We should have gotten our first clue that evening, when as we put the boys to bed we sensed a slight twinge of old septic in the air. Sometimes our innocence, like our hope, is not warranted. It was the next night, when the ghost of the bird cried out for revenge, that we went hunting, and found a certain Walmart bag, knotted up, in a certain son’s drawer of treasures…
I will spare you the rest. It was vile. For days.
And then [this one is not macabre] there was the time that Kelly and Regan were playing tug of war with a blanket in the upstairs hall. He let go, and she tumbled backwards down the steps. Her father was also in the hall, and made an amazing lunge that saved her halfway down. She was still bumped up quite a bit, and screaming. We comforted, soothed, and settled… then carried her the rest of the way downstairs and laid her on the couch. She went ballistic—a piercing shriek that drowned out thought—and we found we had laid her down on top of a bee.

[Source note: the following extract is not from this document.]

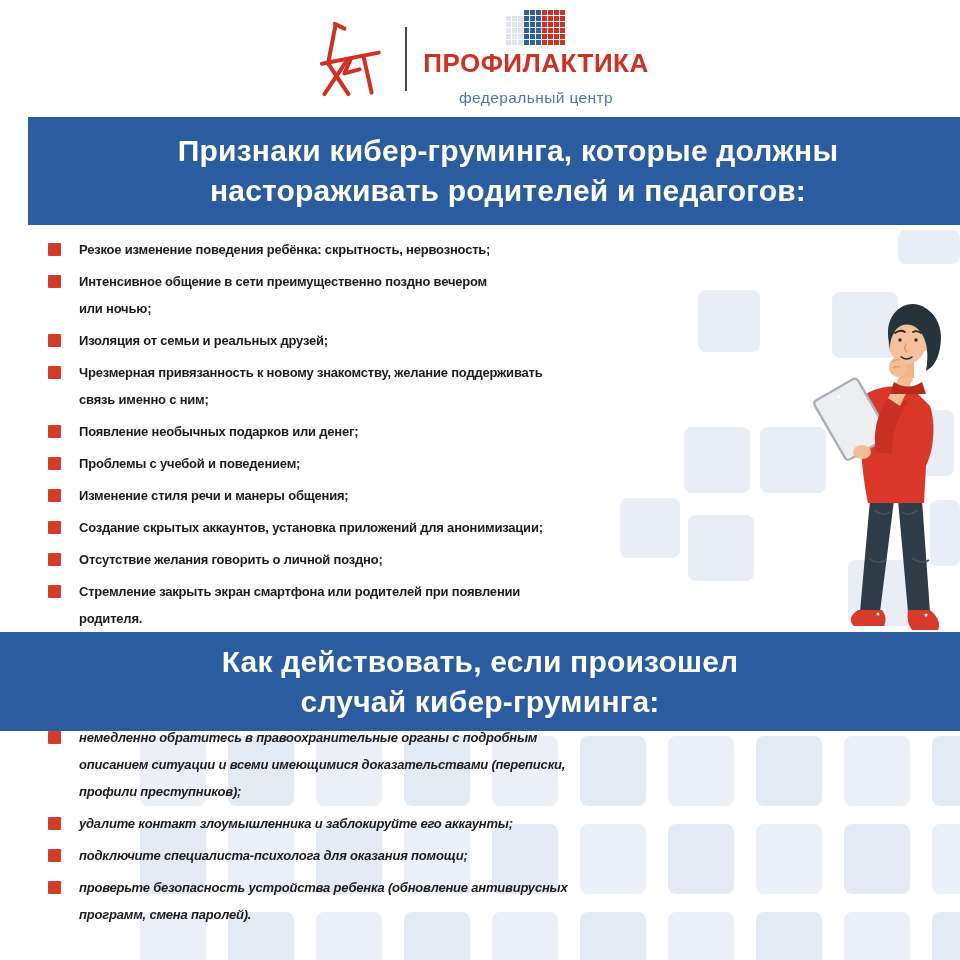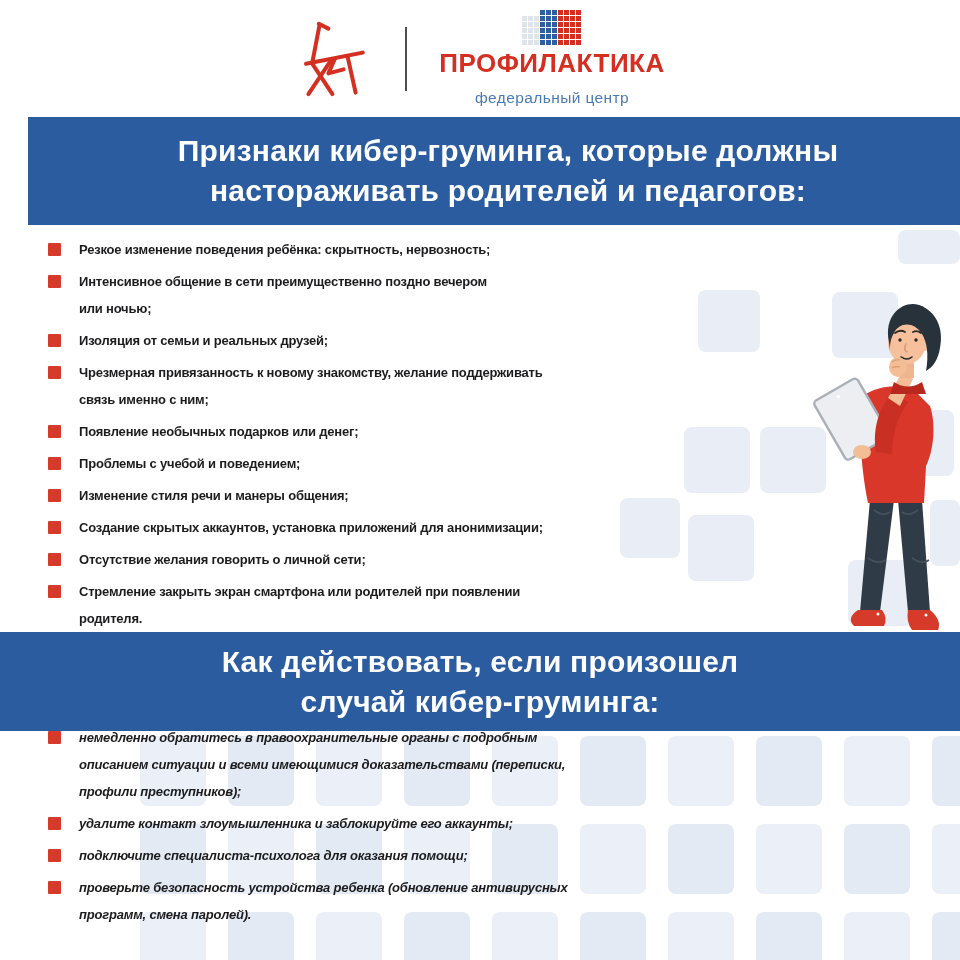"ПРОФИЛАКТИКА" .header { gap: 32px -> 16px }
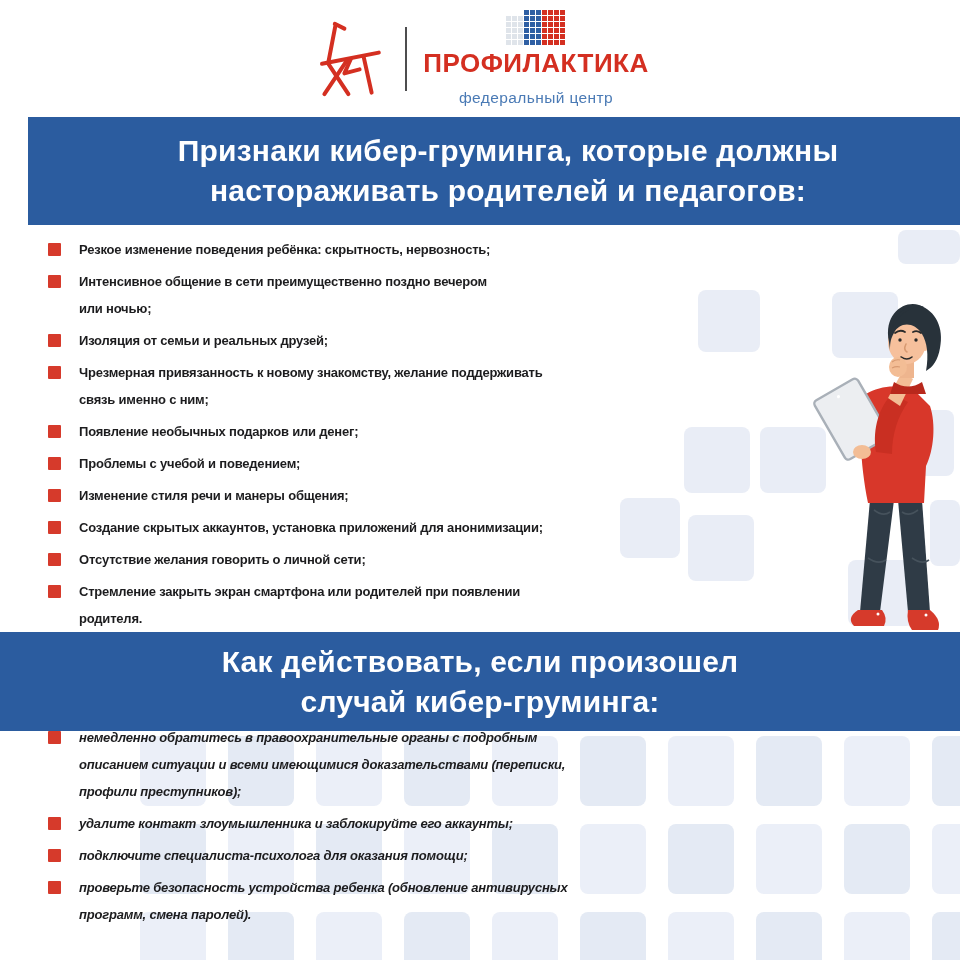"Отсутствие желания говорить о личной" span.item-text { text: сети -> поздно }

That bee, it turns out, was the forerunner. First he was just one, and easily dealt with—and then we found another, several days later… and now on these warm sunny days our upstairs windows are swarmed by them. Two to five on a single pane. Where are they coming from? Almost I would take Jehoshaphat back instead.
It’s been a little wild, these last six weeks. I’ve been canning and editing and writing titillating descriptions of pickles. Not joking. I’ve been weeding flowerbeds and harvesting from the garden, and celebrating the warm rekindling of an old friendship and the sparkling addiction of a brand new one. I’ve planted those poppies and hung the wall art and sewed the desperately-needed dresses for my daughter; taken a sick son to the doctor and sat in the classrooms and made the fellowship meal food and pulled off the birthday party.
I’m dreaming of a very quiet October. But you know, I really love my life. Drama and all.